The best and most natural wat to get Vitamin D is through sun exposure.  If you have fair skin you don't need as much exposure (20-30 minutes) to get the vitamin D you need.  If you have darker skin you will need a little more time in the sun (up to 2-3 hours for the darkest skinned person).  Be careful of spending too much time in the sun, though.  If you are going to be outside for an extended period of time make sure to wear the appropriate protection.

Vitamin E
Is another antioxidant* so it help to protect the body and promote healing.  Vitamin E actually protects vitamin A and and essential fatty acids.

Plant-based foods high in vitamin E include:  Wheat germ, cottonseed oil, soybean oil and safflower oil.  Also hazelnuts, sunflower seeds, peanuts, brazil nuts and almonds also contain a lot of vitamin E.

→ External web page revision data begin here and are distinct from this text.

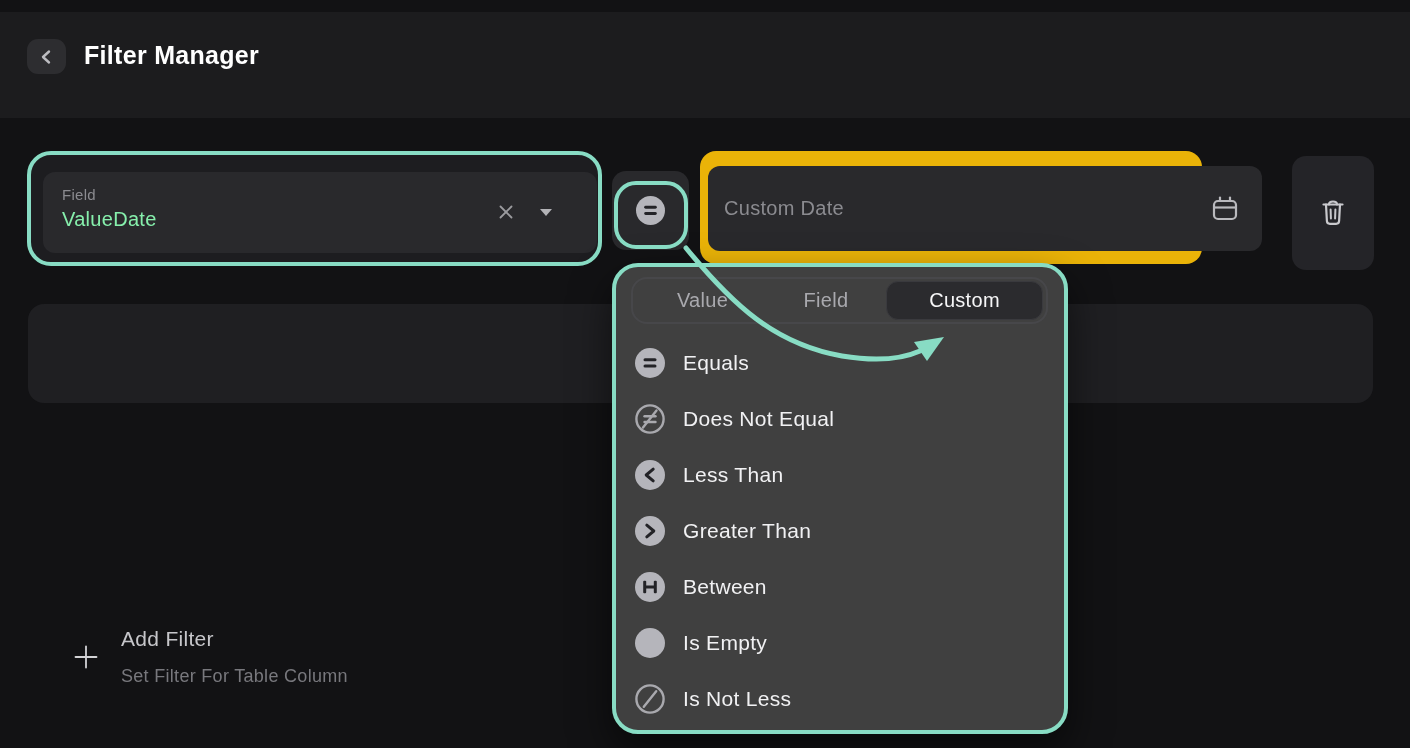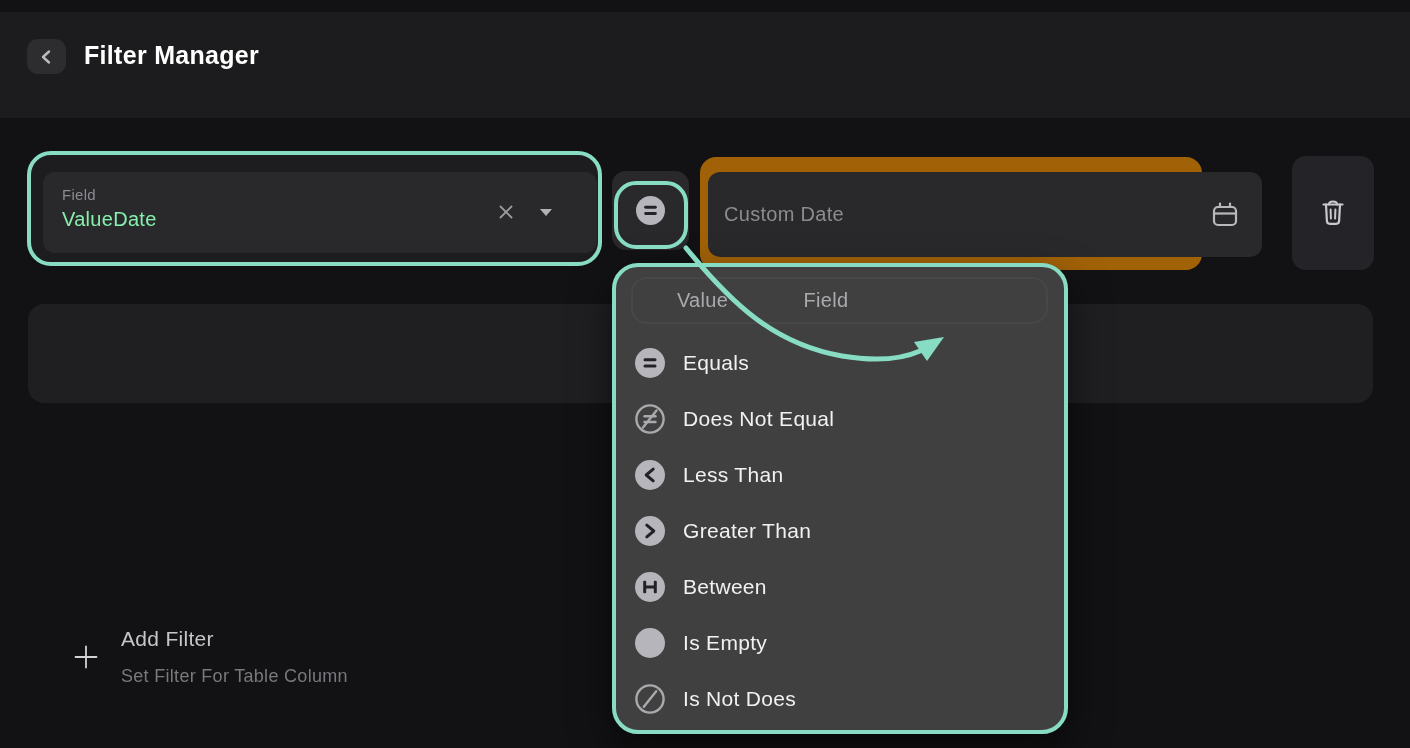"Custom Date" .date-wrapper { background: #a16207 -> #eab308; top: 157px -> 151px }
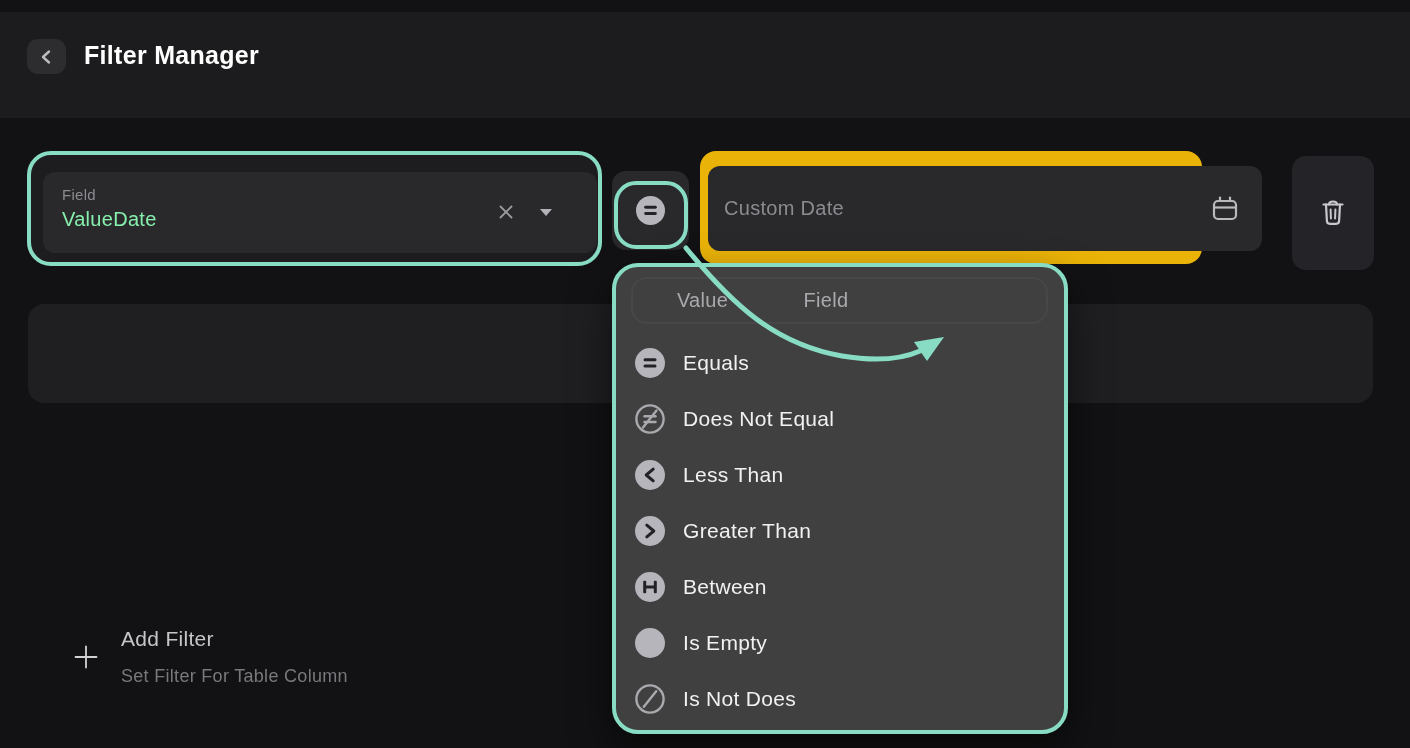"Custom" div.tab-pill { html: none -> <div>Custom</div> }
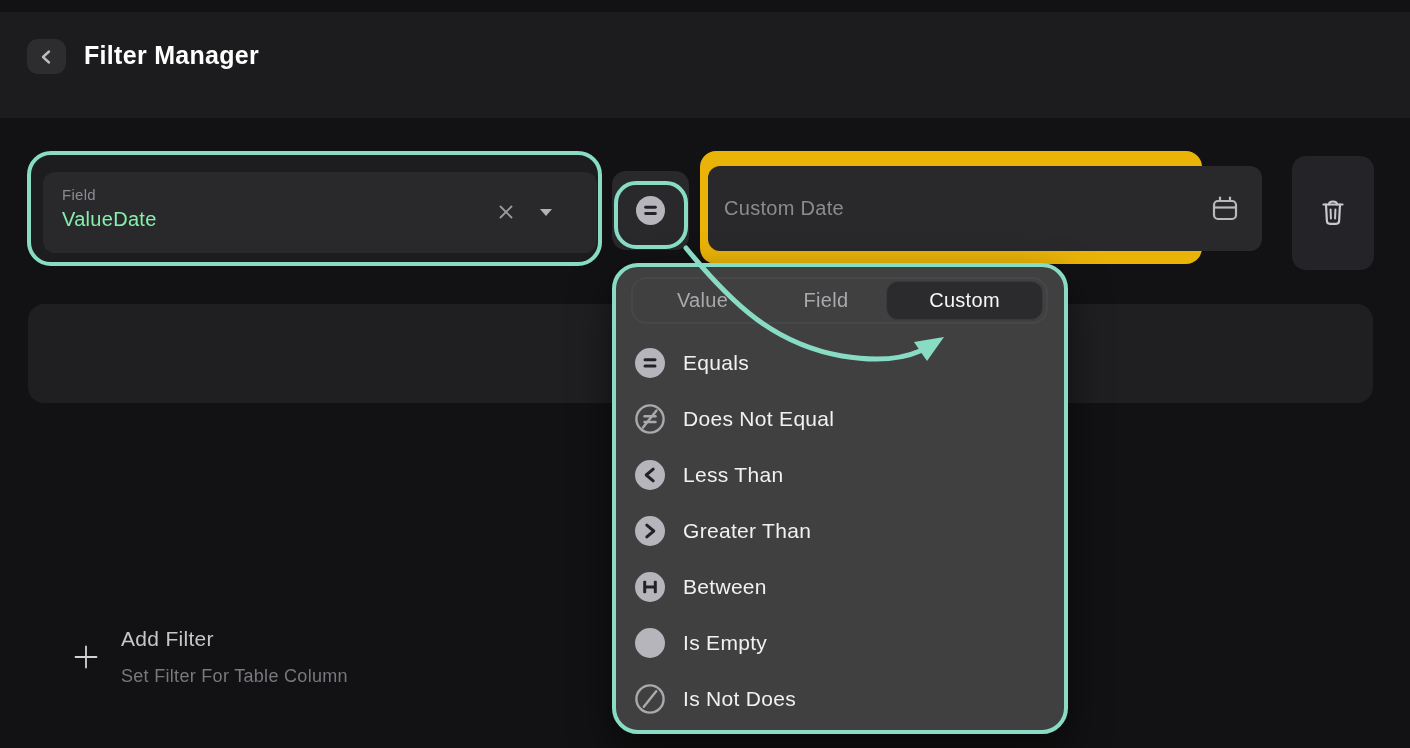"Is Not Does" span.lbl { text: Does -> Less }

*Antioxidants are dietary substances that help to prevent damage to cells and help to repair cells that have been damaged.

Vitamin K
There are 3 types of vitamin K.  Vitamin K(1) which is the natural form of vitamin K found in plants.  Vitamin K(2) which is produced in your body by the bacteria that lines your intestines.  Vitamin K(3) is the synthetic form of the vitamin.  Your body only makes about 1/3 the amount of vitamin K that you actually need so it important to get all the natural vitamin K you can from your diet.  Vitamin K helps build strong bones by creating a protein that helps bone tissues use calcium.  It is also essential for blood coagulation.  It helps protect the heart by preventing the arteries from hardening.  Studies have also shown that vitamin K can reduce the risk of multiple cancers as well as boost your immune system and prevent the signs of aging.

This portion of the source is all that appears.